UkrAgroConsult raised its forecast for Ukraine's 2015 grain harvest to 57.0 million tonnes on Thursday from a previous estimate of 56.4 million tonnes, thanks to a higher than expected wheat harvest. The consultancy said Ukraine was likely to harvest 24.2 million tonnes of wheat in 2015, up from a previous forecast of 22.5 million tonnes. It also increased its forecast for barley to 7.9 million tonnes from 7.5 million.
"A higher than expected yield of wheat is the main reason for the higher forecast," UkrAgroConsult analyst Liza Malyshko told Reuters. UkrAgroConsult said, however, it had cut its maize crop forecast by about 4 percent to 23 million tonnes due to unfavourable weather this summer.
Ukraine's Agriculture Minister Oleksiy Pavlenko said earlier this year that excessively hot weather and drought in central regions might reduce the Ukrainian maize harvest this year. The agriculture ministry has said Ukraine is likely to harvest 60 million tonnes of grain this year, including at least 24 million tonnes of wheat and 26 million of maize. It also said exports might reach a record 37 million tonnes this season.

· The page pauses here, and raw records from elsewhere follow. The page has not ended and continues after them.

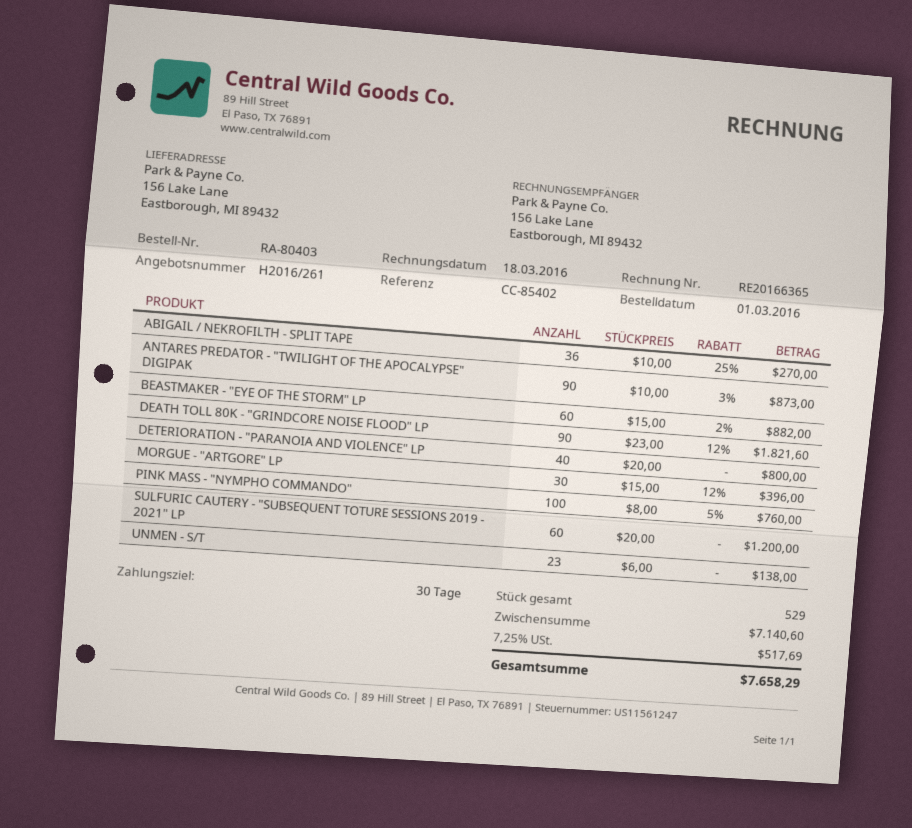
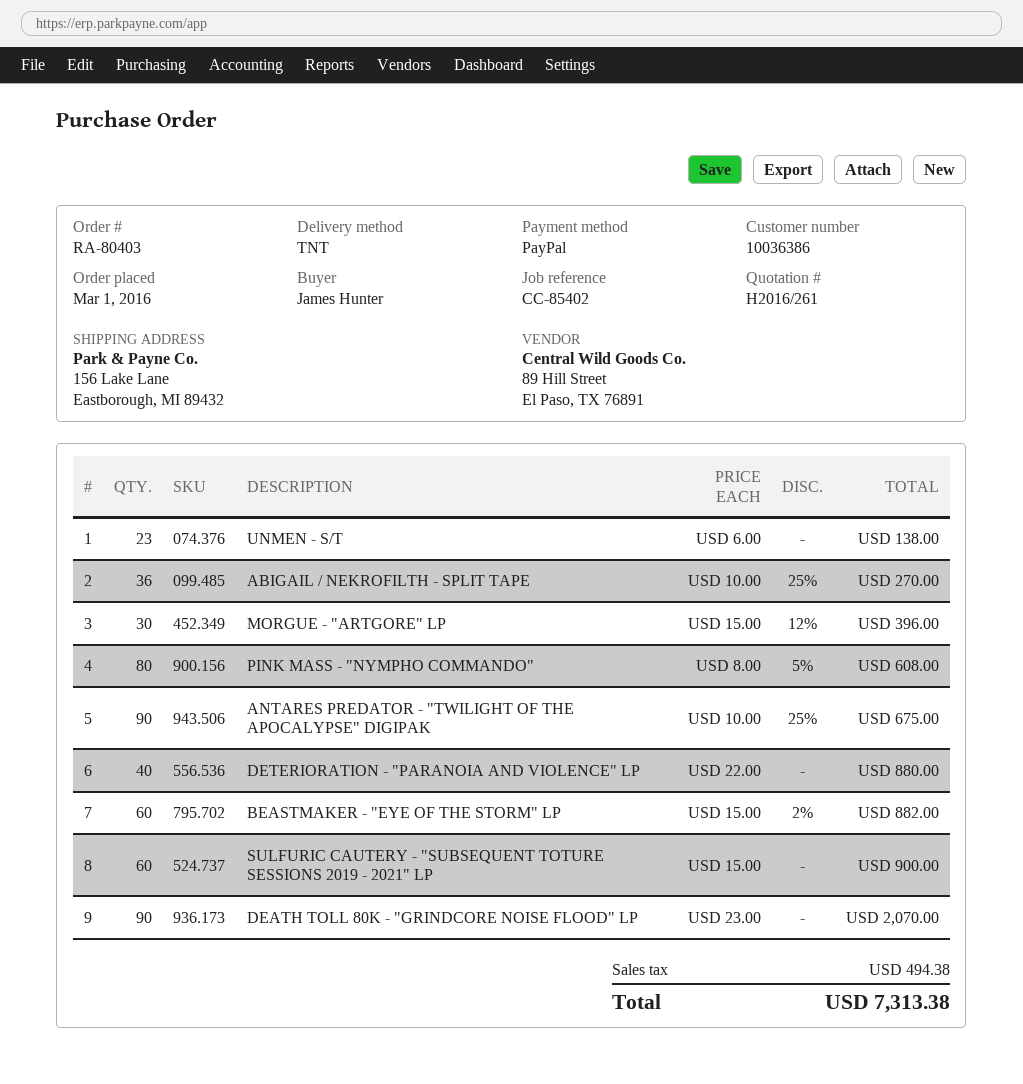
ANTARES PREDATOR - "TWILIGHT OF THE APOCALYPSE" DIGIPAK: 90 x 10.00 - 3% = 873.00 -> 90 x 10.00 - 25% = 675.00
DEATH TOLL 80K - "GRINDCORE NOISE FLOOD" LP: 90 x 23.00 - 12% = 1821.60 -> 90 x 23.00 = 2070.00
DETERIORATION - "PARANOIA AND VIOLENCE" LP: 40 x 20.00 = 800.00 -> 40 x 22.00 = 880.00
PINK MASS - "NYMPHO COMMANDO": 100 x 8.00 - 5% = 760.00 -> 80 x 8.00 - 5% = 608.00
SULFURIC CAUTERY - "SUBSEQUENT TOTURE SESSIONS 2019 - 2021" LP: 60 x 20.00 = 1200.00 -> 60 x 15.00 = 900.00
tax: 517.69 -> 494.38
total: 7658.29 -> 7313.38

Ukraine harvested a record 63.8 million tonnes of grain in 2014 and sold 34.85 million tonnes abroad in the 2014/15 season which runs from July to June. Leading Ukrainian grain traders' union UZA said on Thursday that exports might stay at about last season's level.
"We see (this year's) grain harvest at about 60 million tonnes but, despite a smaller output, exports could be around 35 million tonnes," UZA's chief Volodymyr Klymenko told Reuters. Klymenko said a record end stocks would help Kiev to maintain exports at a high level. According to agriculture ministry data, Ukraine had stocks of about 11.4 million tonnes of grain at the beginning of the current season, up from 8.3 million tonnes a season earlier.
Ukraine has already harvested 37.1 million tonnes of grain from 71 percent of the sowing and exported about 6 million tonnes in the first two months of this season. Klymenko said the pace of exports was 24 percent higher than in the same period a season earlier.